Ferrabosco the younger's reputation was built largely on his prowess as a viol player, and even more so his compositions for viol consort. These were highly idiomatic works, with many divisions, and virtuosic lines. He also wrote many In Nomines, which were great examples of that popular genre, without the pedantic bent many later In nomines possessed. Ferrabosco was also one of the first to write lyra viol music in tablature, along with Coprario, and wrote a book of Lessons for the lyra viol.
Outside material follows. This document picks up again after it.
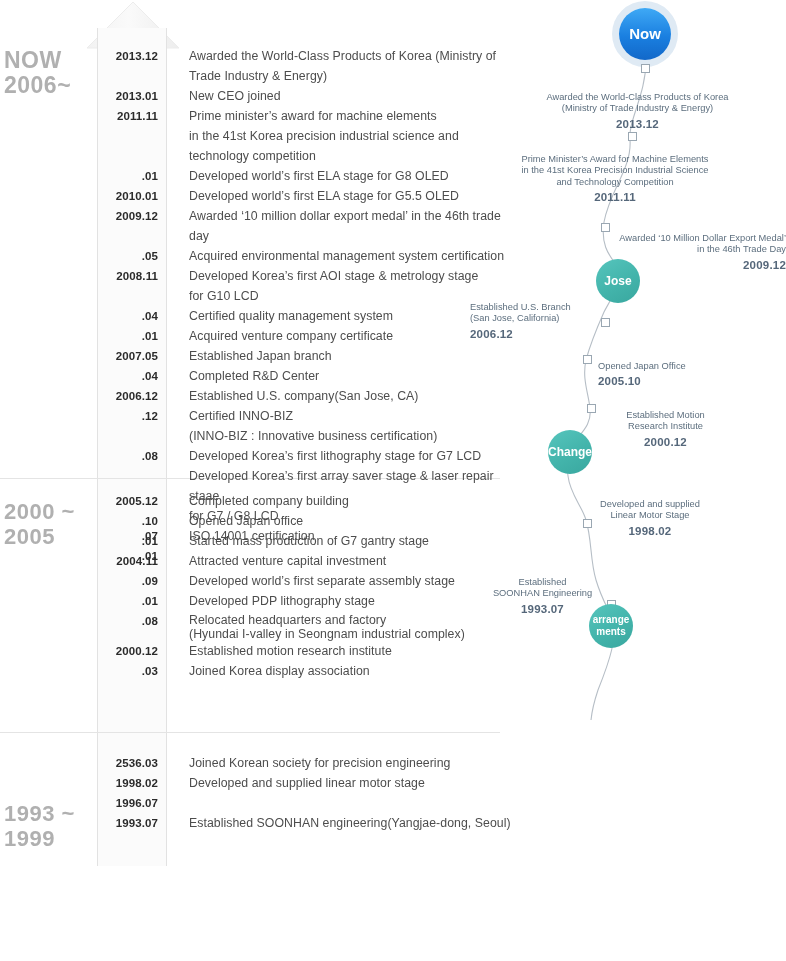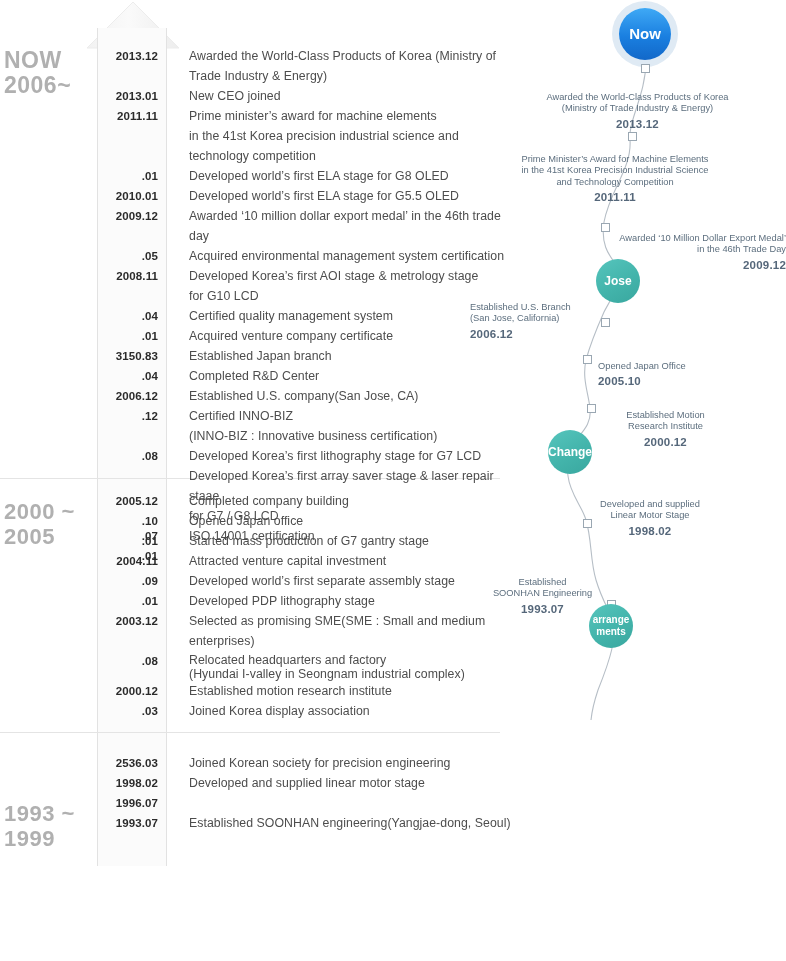"3150.83" span.date { text: 3150.83 -> 2007.05 }
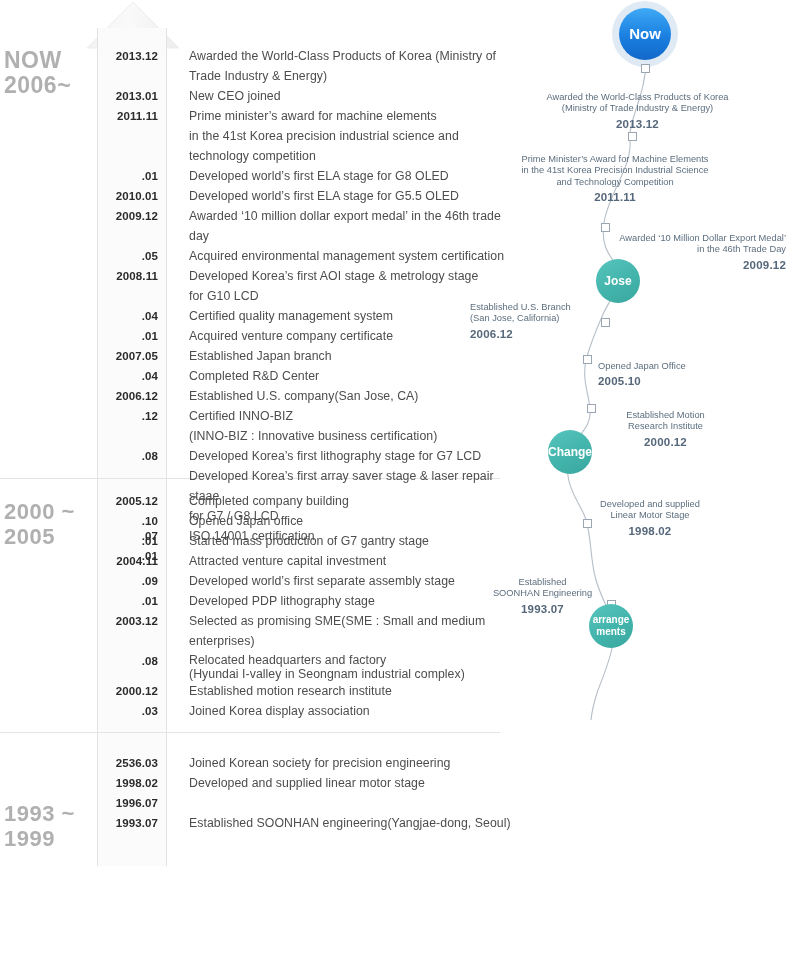"2003.12" div.row { html: <div> <span>2003.12</span> <span>Selected as promising SME(SME : Small and medium enterprises)</span> </div> -> none }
Ferrabosco continually had difficulty with debts, and was involved in an unsuccessful scheme involving various rights on the River Thames, including dredging it for gravel, and imposing fines on people who caused a nuisance on it. He died in March 1628 and was buried at St Alfege Church on the 11th of that month, in his home village of Greenwich.

==Family==
In January 1612 Ferrabosco the younger married Ellen (died 1638) (daughter of Nicholas Lanier (c. 1523–1612) and his second wife Lucretia). they had three notable sons: Alfonso Ferrabosco (died 1652), Henry Ferrabosco (died c. 1658), and John Ferrabosco (baptised 1626, died 1682) all of whom were musicians. Two of his daughters are known to have married musicians: Elizabeth married George Bunckley, and Catherine married Edward Coleman. Coleman was a court musician after the Restoration. They were friends of Samuel Pepys and both of them are known to have sung in theatre productions.